Insurtech, Fintech Disruption, and Industry Consolidation: Our LendIt USA Highlights

Last week, the DemystData team was excited to exhibit and speak at LendIt USA — one of the largest fintech gatherings of the year. The conference, which in its first edition in June 2013 brought together 340 people, has grown to include two days of networking and discussions amongst 5,000 attendees, 350 thought leaders and more than 2,400 companies. With so many different topics and trends, here are some of our most important takeaways from this year’s event:

Insurtech is gaining prominence: LendIt USA ventured into the world of insurtech for the first time, marking the growing importance attributed to tech in the insurance space and the need for the industry to catch up with other fintech segments, including banking, payment, and lending. The end of 2016 also saw global investment in insurtech companies reaching a new milestone, with $1 billion funded in a single year. The sector is doubling its efforts to innovate and introduce new technologies to replace antiquated IT systems. It remains to be seen if insurtech will avoid following fintech’s footsteps and steer clear of over capitalization without fully delivering on its promise.

Banks versus fintech disruptors, the fight goes on: Unlike their peers in insurance, banks have caught onto fintech trends and are using their substantial influence to muscle out the competition. The big question on everyone’s mind is: can they innovate faster than the more agile online disruptors?

On the one hand, banks enjoy considerable budgets, decades of tech implementation experience, as well as lower costs of capital than their fintech cousins, enabling them to bring innovative lending technology to scale. On the other, they need to fight against their ingrained risk averse impulses and bureaucratic tendencies that typically inhibit the prompt adoption of new techniques.

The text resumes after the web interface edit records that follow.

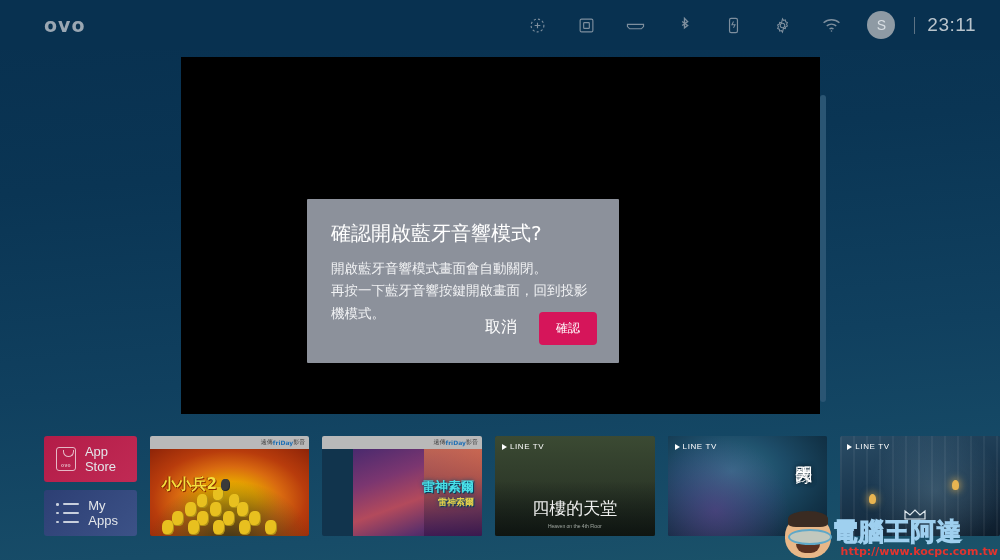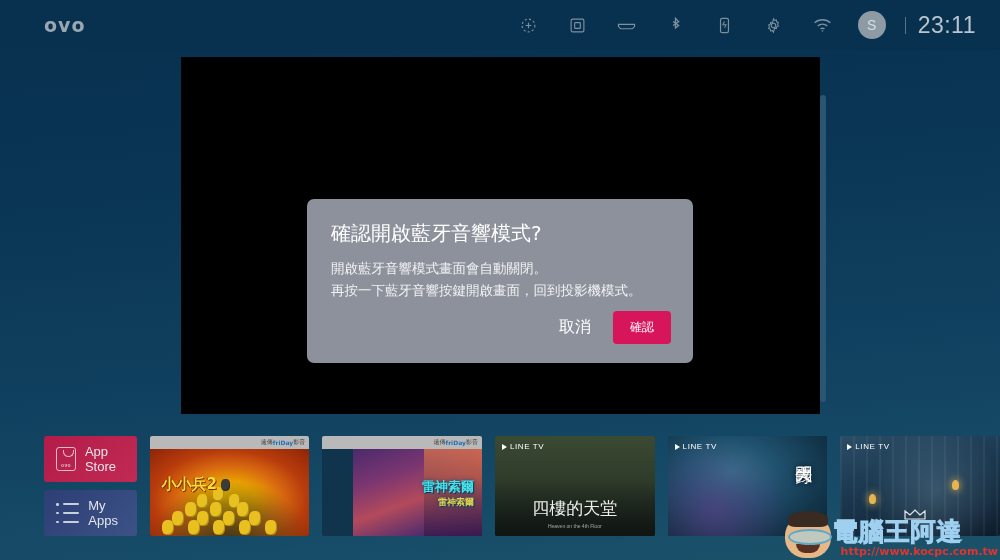"23:11" #clock { font-size: 23px -> 19px }
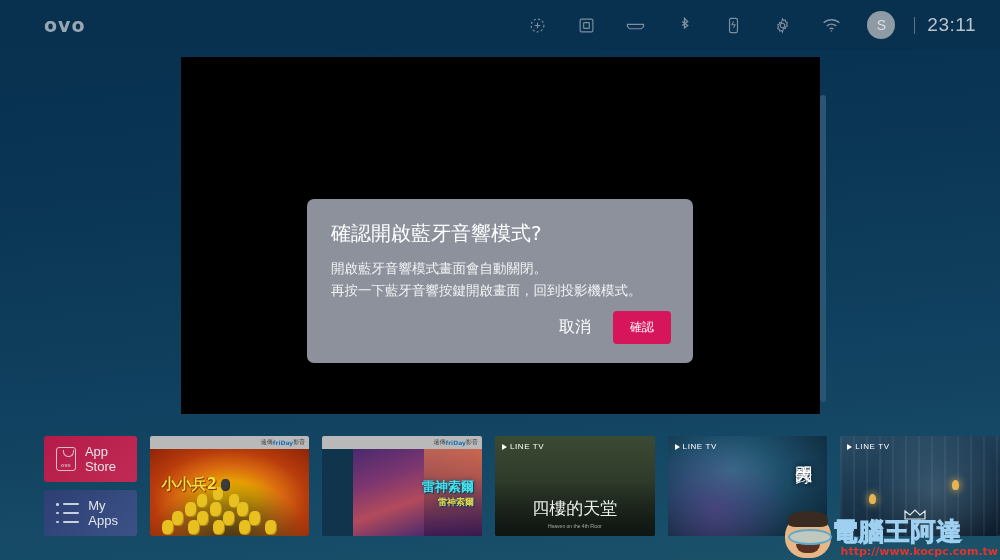"確認開啟藍牙音響模式?" #dialog { border-radius: 7px -> 1px; width: 386px -> 312px }
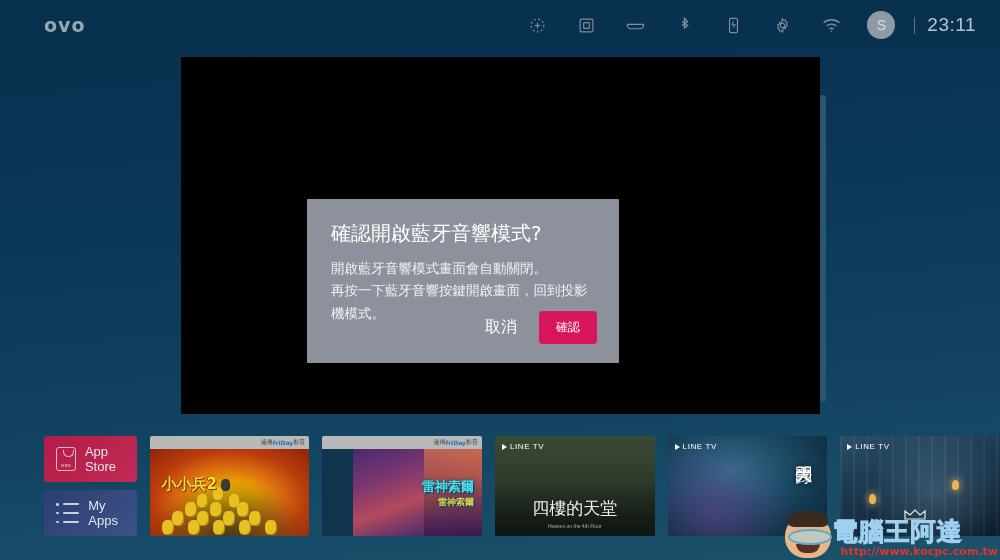"取消" #dialog-actions { align-items: center -> flex-end }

Online lenders, as they have shown in the past five years, have a much higher risk tolerance and a bigger appetite for trying new things, even if unsuccessful. This translates into a greater propensity to leverage new technologies to automate processes, make better lending decisions, and improve the overall customer experience. Their high cost of capital can, however, be prohibitive, and their considerably lower market penetration, combined with their constrained resources for third-party technology implementation, may limit their reach.

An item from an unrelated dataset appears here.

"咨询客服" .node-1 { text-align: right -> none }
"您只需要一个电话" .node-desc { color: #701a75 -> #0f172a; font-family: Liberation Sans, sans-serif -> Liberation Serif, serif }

A lower cost of capital and greater inherent customer acquisition capabilities have been critical factors enabling the bigger players to recapture some of the buzz in the fintech space. But online lenders haven’t had their last word. Should they decide to focus all of their energy into making better lending decisions and leveling the cost of capital, they could come out victorious. Needless to say, this struggle is bound to be a long, arduous one.

Consolidation is near: The much smaller number of Chinese lenders present at this year’s event stands in sharp contrast to the proliferation of US specialty lenders (everything from medical to funeral to wedding finance). If the state of China’s fintech serves as any indication for the future of the US industry, we can soon expect consolidation to weed out the smaller shops. In the meantime, banks will need to increase their use of third-party providers to keep up with the current pace of innovation and encourage organic revenue growth, thereby accelerating the consolidation process.

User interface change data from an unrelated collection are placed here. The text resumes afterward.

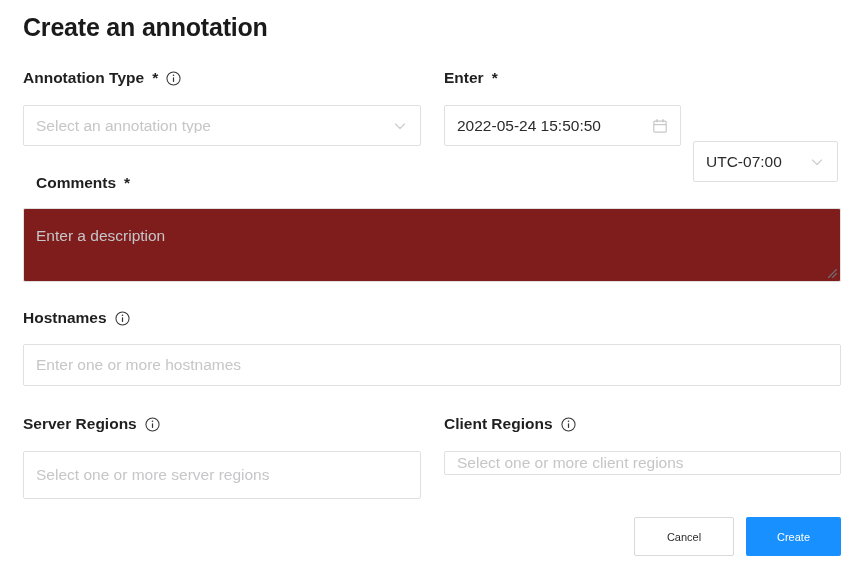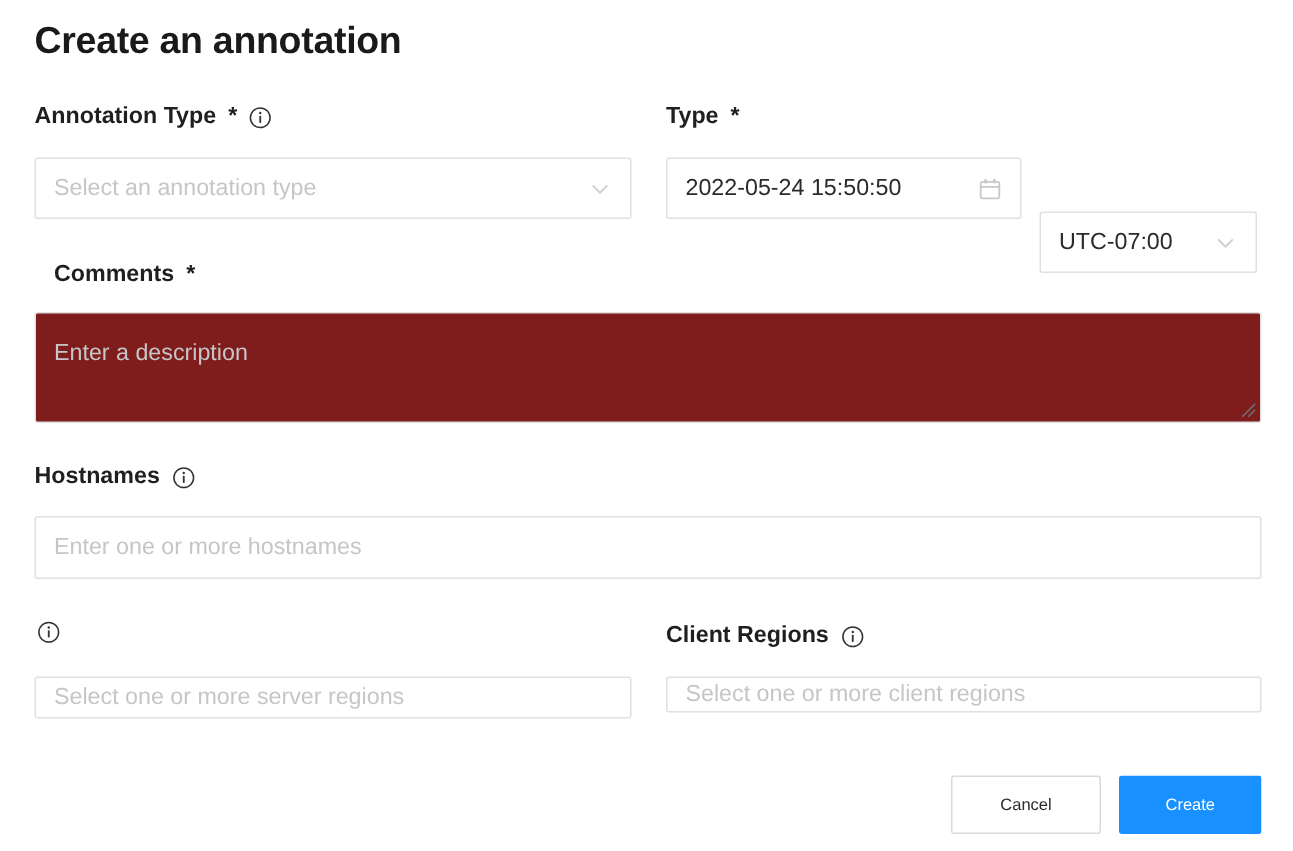"Type" span { text: Type -> Enter }
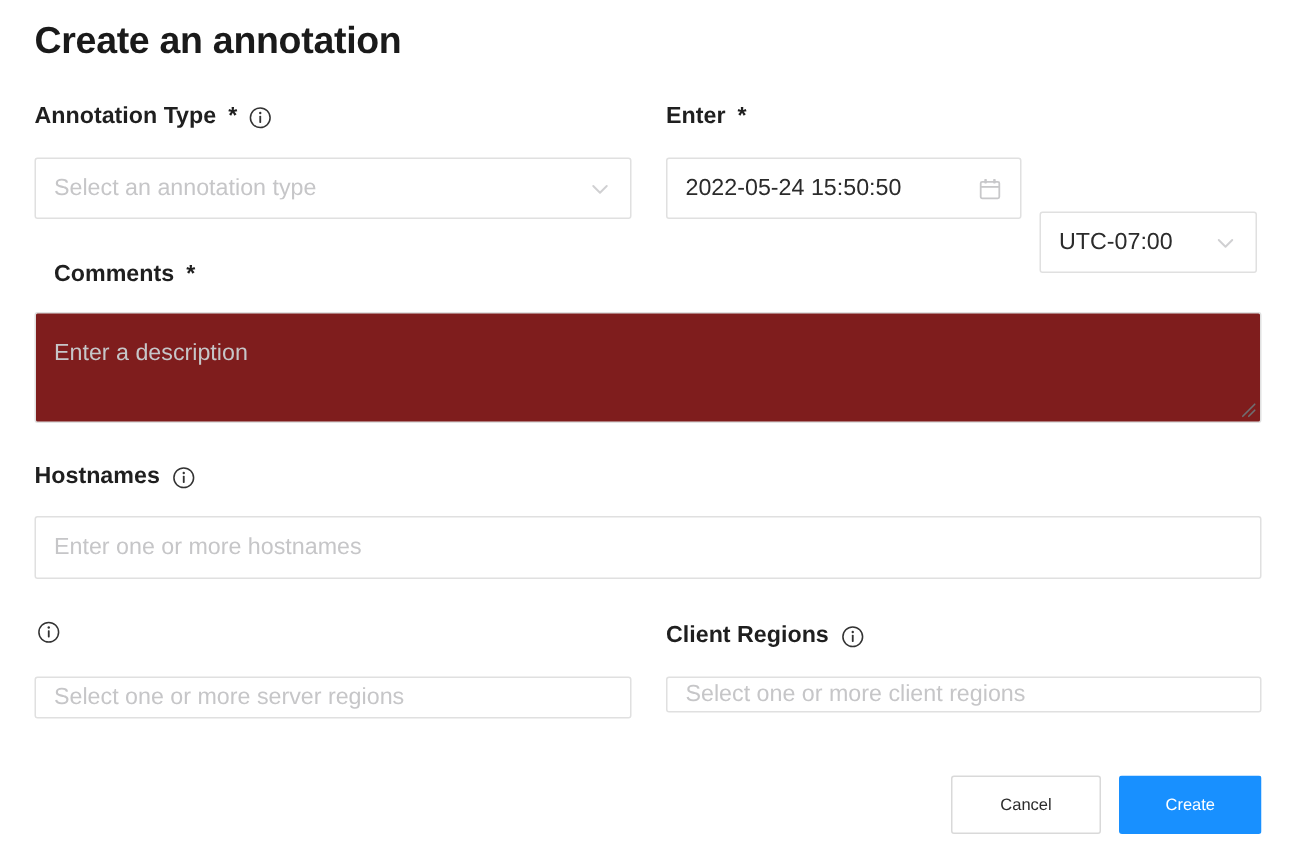"Server Regions" span { html: none -> <span>Server Regions</span> }
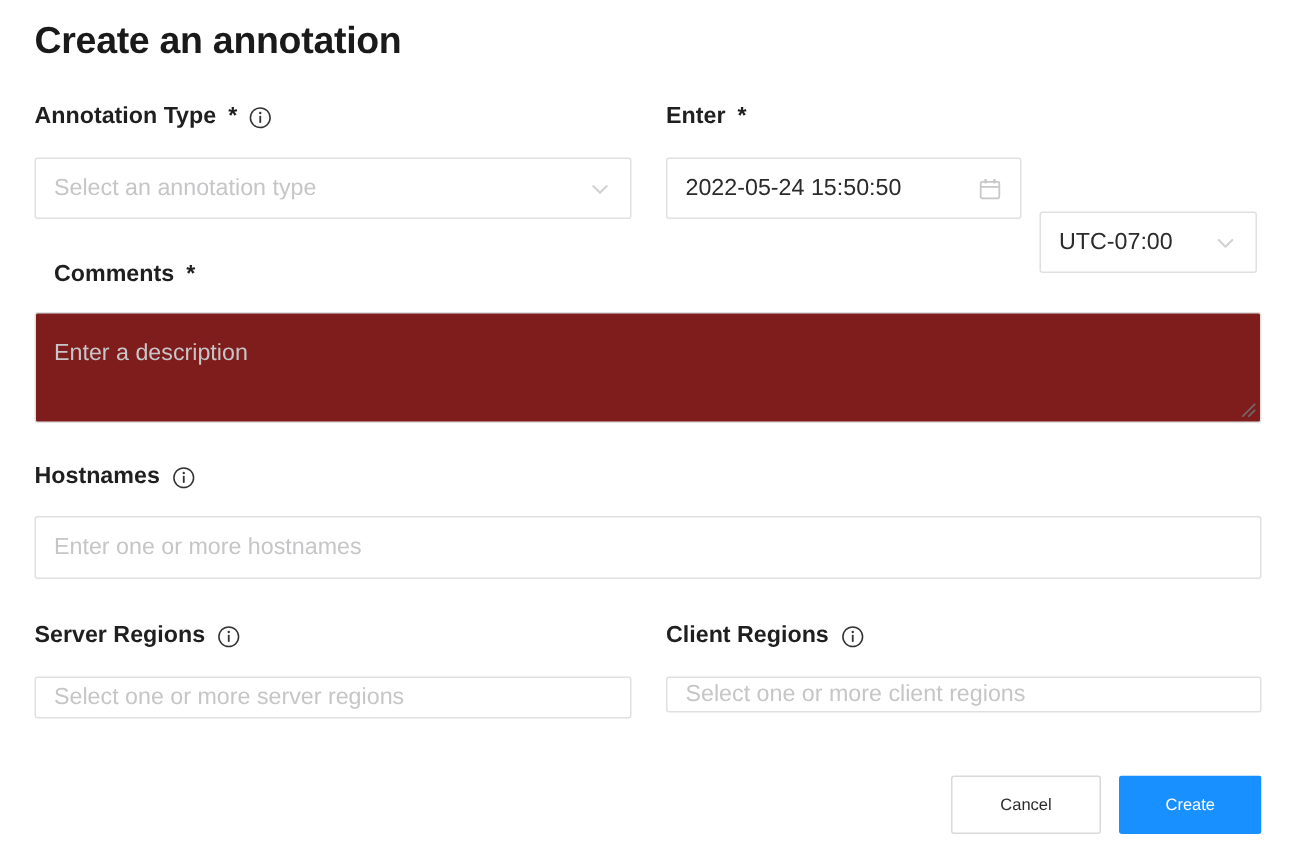"Select one or more server" div.input-box { height: 28px -> 48px }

Lenders are at fault if they still suffer losses based on missing simple information: During a panel discussion on underwriting when little credit data exists, DemystData CEO Mark Hookey drew attention to the issue that “knowable, predictable facts”, including whether a consumer prospect has a job or willingness to pay, are being priced at a higher rate despite being easily verifiable. The technology is out there to get this information in a usable format, and it’s up to lenders to make sure they leverage the right platforms to improve their lending results, whether they are fintech players or banks.

Where do we go from here: As Andrea Jung from Grameen America so aptly put it during her talk, “Access to capital is important but access to technology paired with access to capital is key to driving growth”. The ideal path forward may simply be that of greater partnerships between established institutions and disruptors. This should help ensure that, at the end of the day, the customer is the real winner.